## WHAT TO WORK ON
All pictures must be dropped, while the entries are given again word for word.

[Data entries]
........

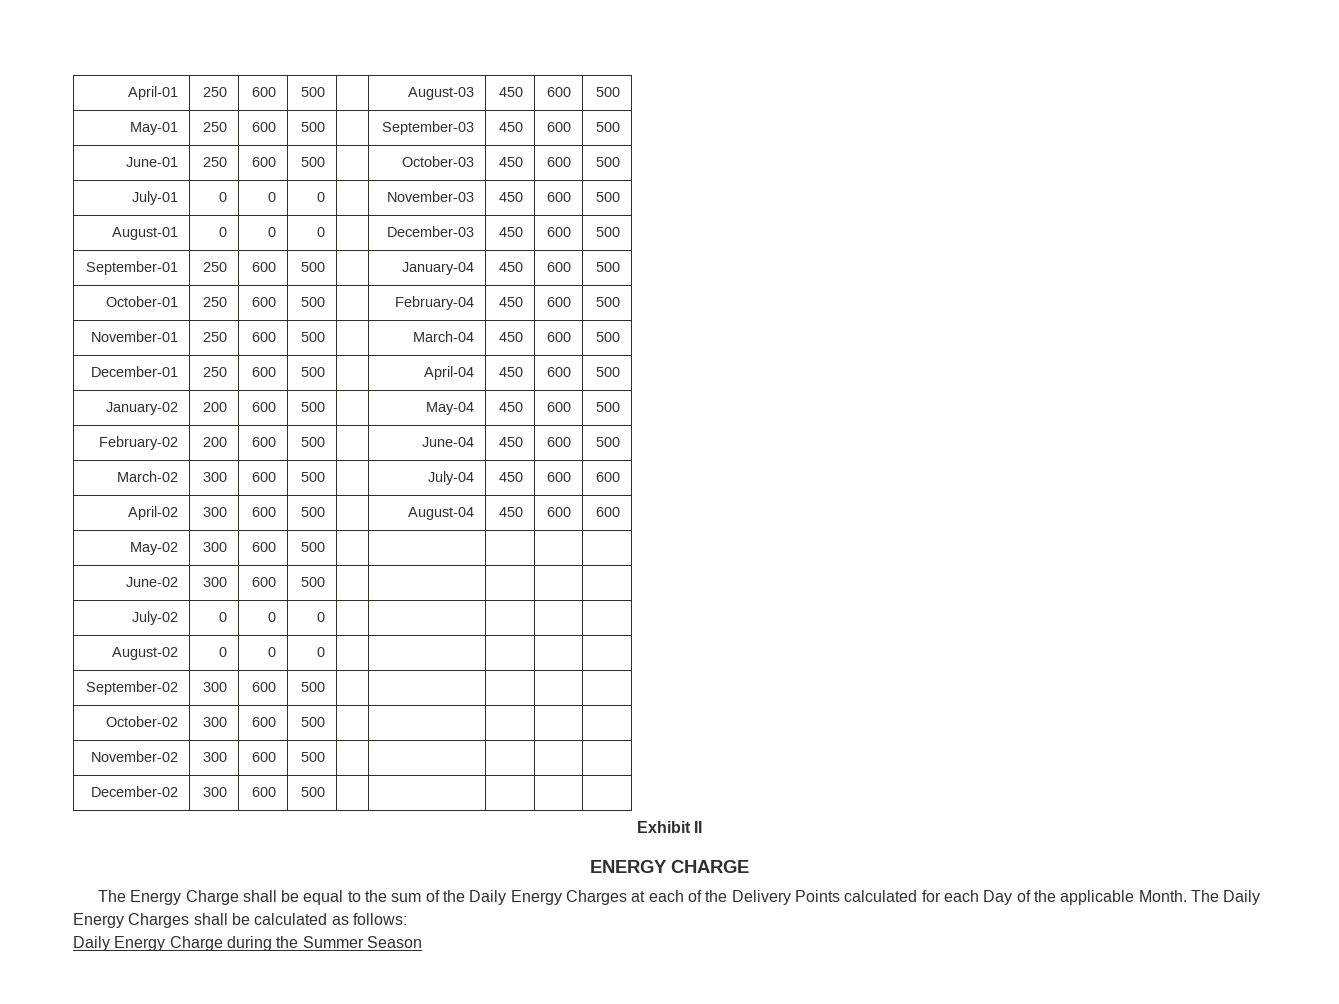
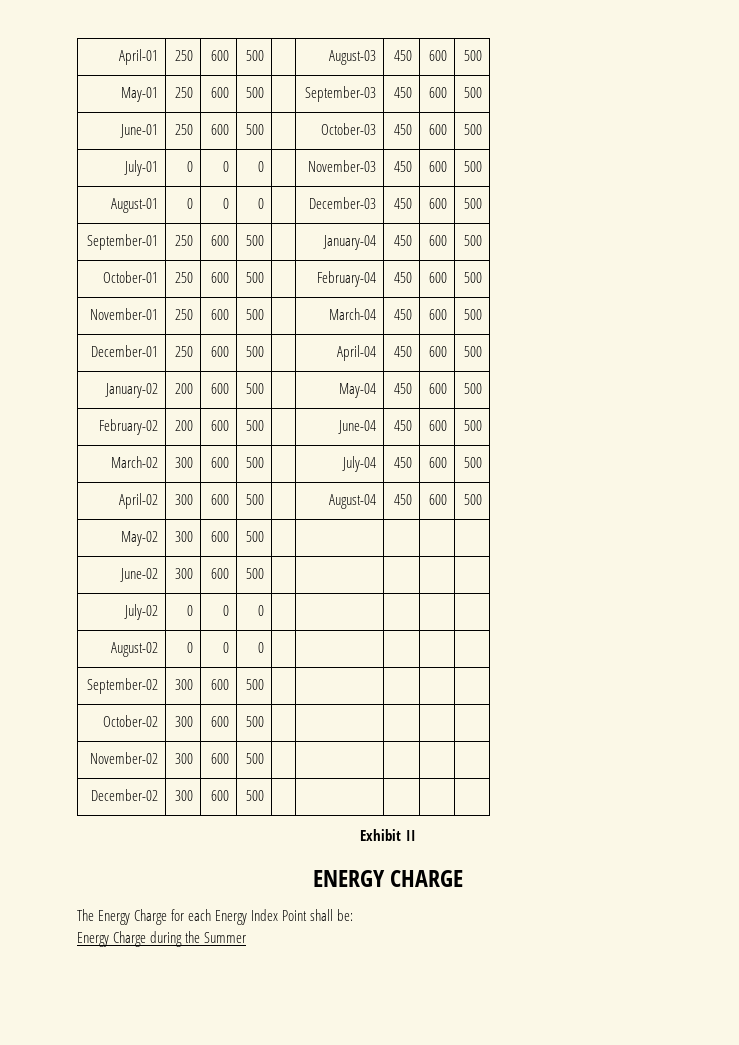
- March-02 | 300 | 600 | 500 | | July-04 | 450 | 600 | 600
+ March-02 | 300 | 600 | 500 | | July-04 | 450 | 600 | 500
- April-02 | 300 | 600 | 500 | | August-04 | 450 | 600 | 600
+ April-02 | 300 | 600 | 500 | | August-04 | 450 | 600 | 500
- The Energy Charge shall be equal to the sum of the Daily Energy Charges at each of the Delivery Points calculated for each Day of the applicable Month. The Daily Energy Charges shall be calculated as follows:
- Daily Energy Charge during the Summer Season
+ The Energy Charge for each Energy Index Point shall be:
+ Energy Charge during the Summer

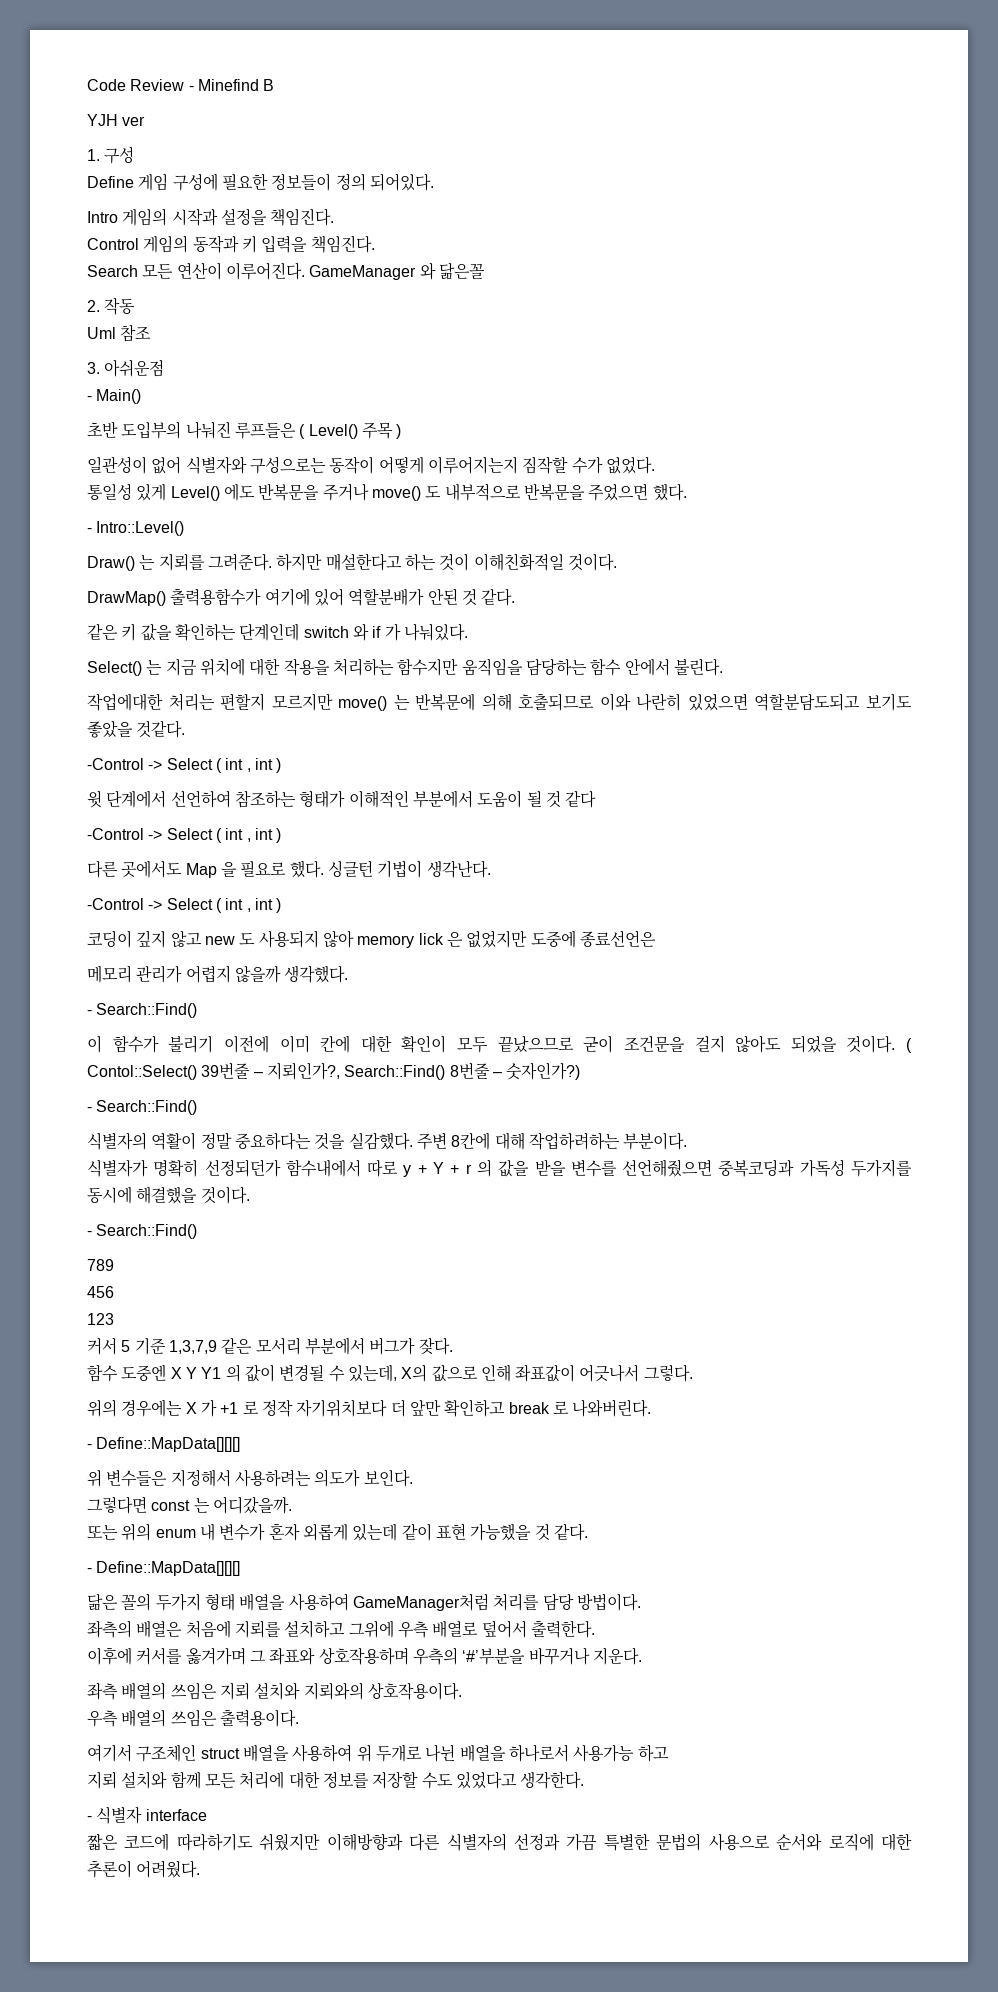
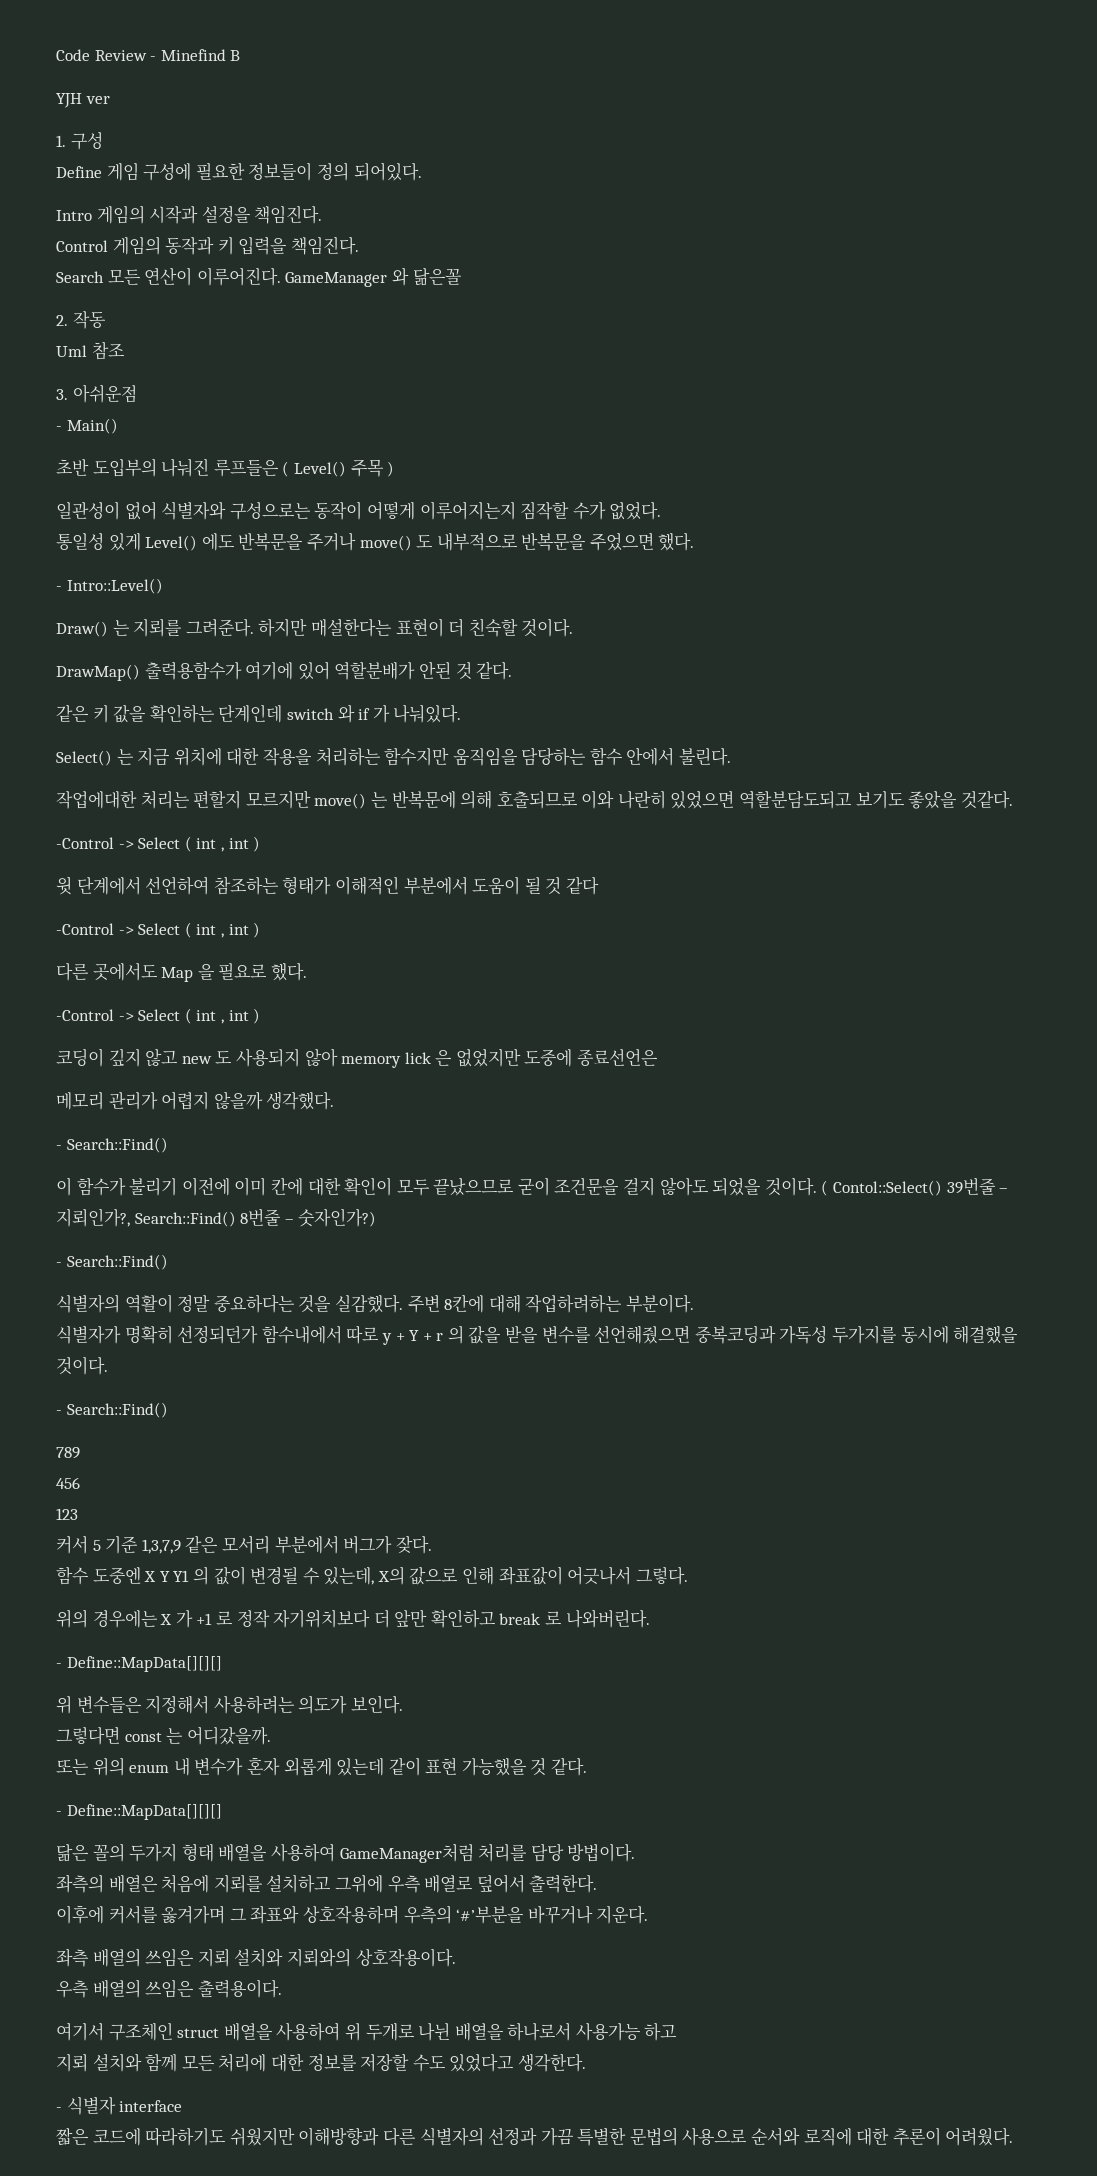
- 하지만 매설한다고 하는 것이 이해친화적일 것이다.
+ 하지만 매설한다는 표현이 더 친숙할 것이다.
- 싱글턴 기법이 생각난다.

........

## RESPONSE TO THIS EXERCISE
- March-02 | 300 | 600 | 500 | | July-04 | 450 | 600 | 600
+ March-02 | 300 | 600 | 500 | | July-04 | 450 | 600 | 500
- April-02 | 300 | 600 | 500 | | August-04 | 450 | 600 | 600
+ April-02 | 300 | 600 | 500 | | August-04 | 450 | 600 | 500
- The Energy Charge shall be equal to the sum of the Daily Energy Charges at each of the Delivery Points calculated for each Day of the applicable Month. The Daily Energy Charges shall be calculated as follows:
- Daily Energy Charge during the Summer Season
+ The Energy Charge for each Energy Index Point shall be:
+ Energy Charge during the Summer

- 하지만 매설한다고 하는 것이 이해친화적일 것이다.
+ 하지만 매설한다는 표현이 더 친숙할 것이다.
- 싱글턴 기법이 생각난다.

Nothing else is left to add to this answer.